Speaking for myself here, it wasn’t too long ago when I had the same question in my head. The same question and of course the same fear. How would I ever show my work to complete strangers? Even worse, how would I ever show my work to those I knew personally? What if they didn’t like it? What if they laughed at me? Even if they didn’t laugh, how would I ever face them again, knowing that they didn’t like my work or that they merely said they liked it in order not to hurt my feelings?
So what’s the driving force that helps a writer to overcome similar fears? I think the answer to this comes down to a lot of factors.
First, and always speaking for myself, one has to take into account the role of vanity. Vanity for doing something not many others do.

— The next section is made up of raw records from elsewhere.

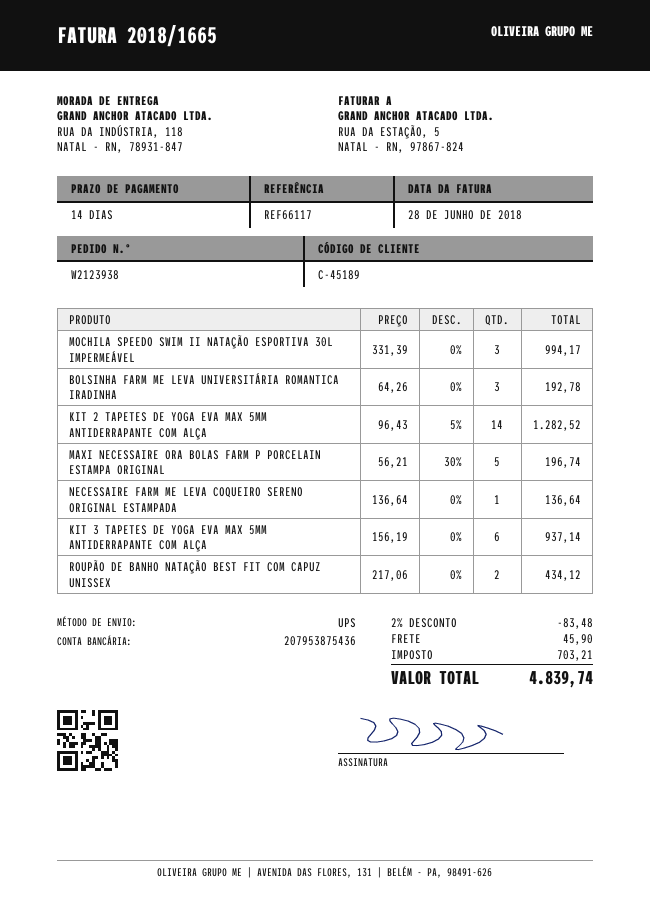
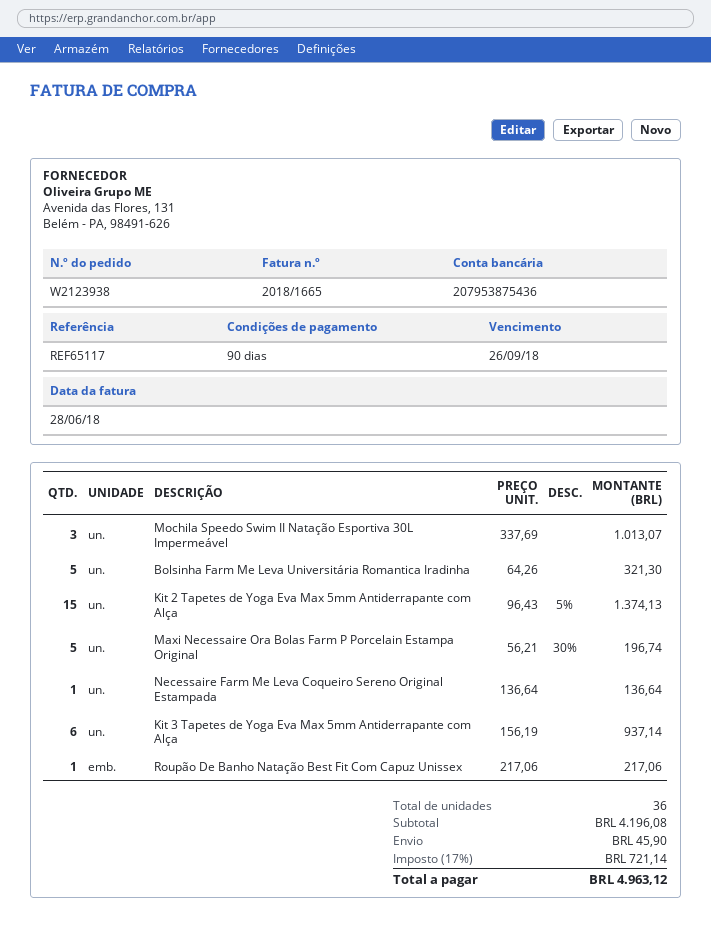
payment terms: 14 days -> 90 days
reference: REF66117 -> REF65117
MOCHILA SPEEDO SWIM II NATAÇÃO ESPORTIVA 30L IMPERMEÁVEL: 3 x 331.39 = 994.17 -> 3 x 337.69 = 1013.07
BOLSINHA FARM ME LEVA UNIVERSITÁRIA ROMANTICA IRADINHA: 3 x 64.26 = 192.78 -> 5 x 64.26 = 321.30
KIT 2 TAPETES DE YOGA EVA MAX 5MM ANTIDERRAPANTE COM ALÇA: 14 x 96.43 - 5% = 1282.52 -> 15 x 96.43 - 5% = 1374.13
ROUPÃO DE BANHO NATAÇÃO BEST FIT COM CAPUZ UNISSEX: 2 x 217.06 = 434.12 -> 1 x 217.06 = 217.06
discount: 2% = 83.48 -> none
tax: 703.21 -> 721.14
total: 4839.74 -> 4963.12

Vanity for potentially succeeding into something not many people do. Vanity, because if we do succeed, then our names will be known and fans will flock to us. Yeah, I know that’s almost never the case for writers, but before reality strikes, while we’re still wet behind the ears, such thoughts are too familiar. C’mon, admit it, fellow writers. I don’t know if the word indulge is the right one, but we do like the idea. We like the idea of talking to someone and telling them that we’re writers, so we can hear, “really?! A writer?! Wow!” It’s like writers are a bunch of mythical creatures that populate local folk tales and all of the sudden, boom! One stands right before people’s eyes. Everyone knows writers exist… somewhere, but people don’t often encounter them. I think we like that feeling. It plays well with vanity, don’t you think? So that’s one way to do things.

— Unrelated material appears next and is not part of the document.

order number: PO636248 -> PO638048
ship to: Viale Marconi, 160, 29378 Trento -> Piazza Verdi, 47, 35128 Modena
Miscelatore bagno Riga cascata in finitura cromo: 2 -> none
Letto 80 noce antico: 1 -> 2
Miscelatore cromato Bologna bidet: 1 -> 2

Then there’s this mindset: what’s the worst thing that can happen if I get rejected? I think this is a healthy way of seeing things, because once we understand this, once we accept this as reality, then we know that the worst thing to happen will be to receive a form rejection letter. I think the world will keep on existing, the Earth will keep on spinning, and people’s everyday lives will carry on regardless of the rejection. Rejection letters carry a weight, but they’re not that powerful to mess with someone’s life. So, basically, we just take the plunge. It’s a leap of faith. And we have faith to ourselves. It may sound that there’s something missing, some secret I haven’t told you, but the truth is we just do it. That’s another way.

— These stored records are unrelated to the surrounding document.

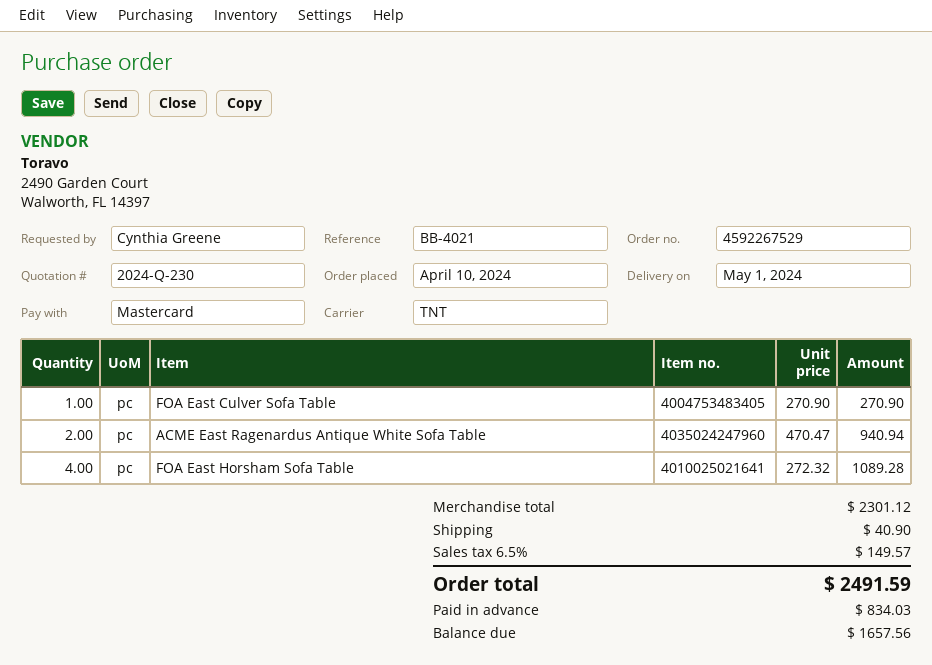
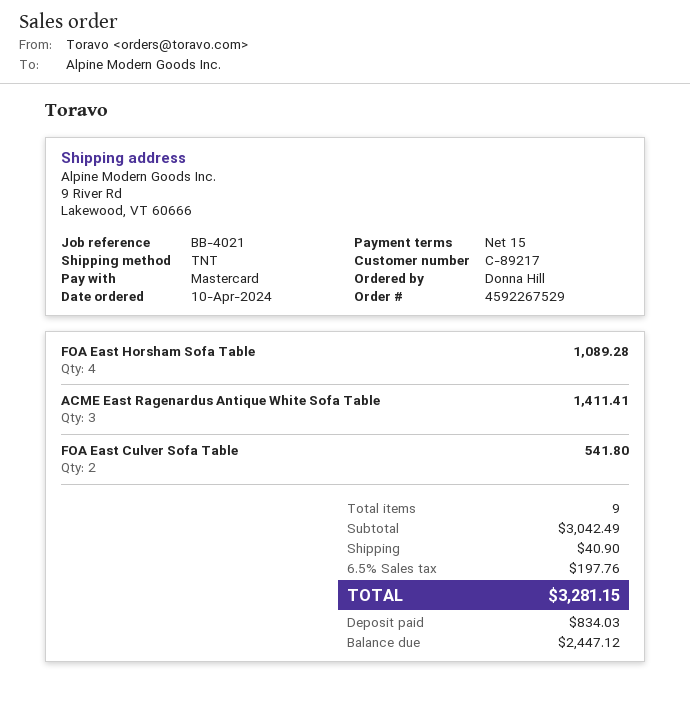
ordered by: Cynthia Greene -> Donna Hill
FOA East Culver Sofa Table: 1 for 270.90 -> 2 for 541.80
ACME East Ragenardus Antique White Sofa Table: 2 for 940.94 -> 3 for 1411.41
subtotal: 2301.12 -> 3042.49
tax: 6.5% = 149.57 -> 6.5% = 197.76
total: 2491.59 -> 3281.15
balance: 1657.56 -> 2447.12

Then there are those who firmly believe that only good things can come from rejections: we can improve (very important) and we can develop a tougher skin for such things (equally important). All one has to do, is send their work for the first time. You’ll probably say, “easier said than done.” You’re right. But if you take for granted that when you first start out you’ll get rejected, if get into that mindset (I know it comes natural to me since I’m a pessimist), then sending a query to a magazine or an agent or a publisher simply becomes a formality like any other we go through in our daily lives. Have you never had to ask for something in your workplace only to get rejected? When you hear or read the word NO, don’t you carry on with your task at hand, your daily lives? Does it diminish you, as a person, in any way? Most likely not. How’s querying for a story any different? If you had asked your supervisor/co-worker in a different way, if you had pushed your proposal differently, would that have helped? If yes, wouldn’t you try again? And again? Isn’t that the same thing for a writer? That’s a third way of
Keep in mind that it only takes one person to say yes to your work. Just one. One person to believe in you. It might as well be you. You’re a good start 😉
Lastly, the way I see it, for writers, only three things are certain in life: death, taxes, and rejection. Once we accept that, how much can a little rejection affect us? How much should it affect us? At the end of the day, if you want to avoid getting rejected, improve your craft. Make it stellar! The means are within your grasp, folks! There’s not much we can do about death and taxes, but we can certainly battle our fear for rejection. In fact, it may very well be the only one of the three that is not able to control us. Fear of rejection is not as strong as we often make it to be.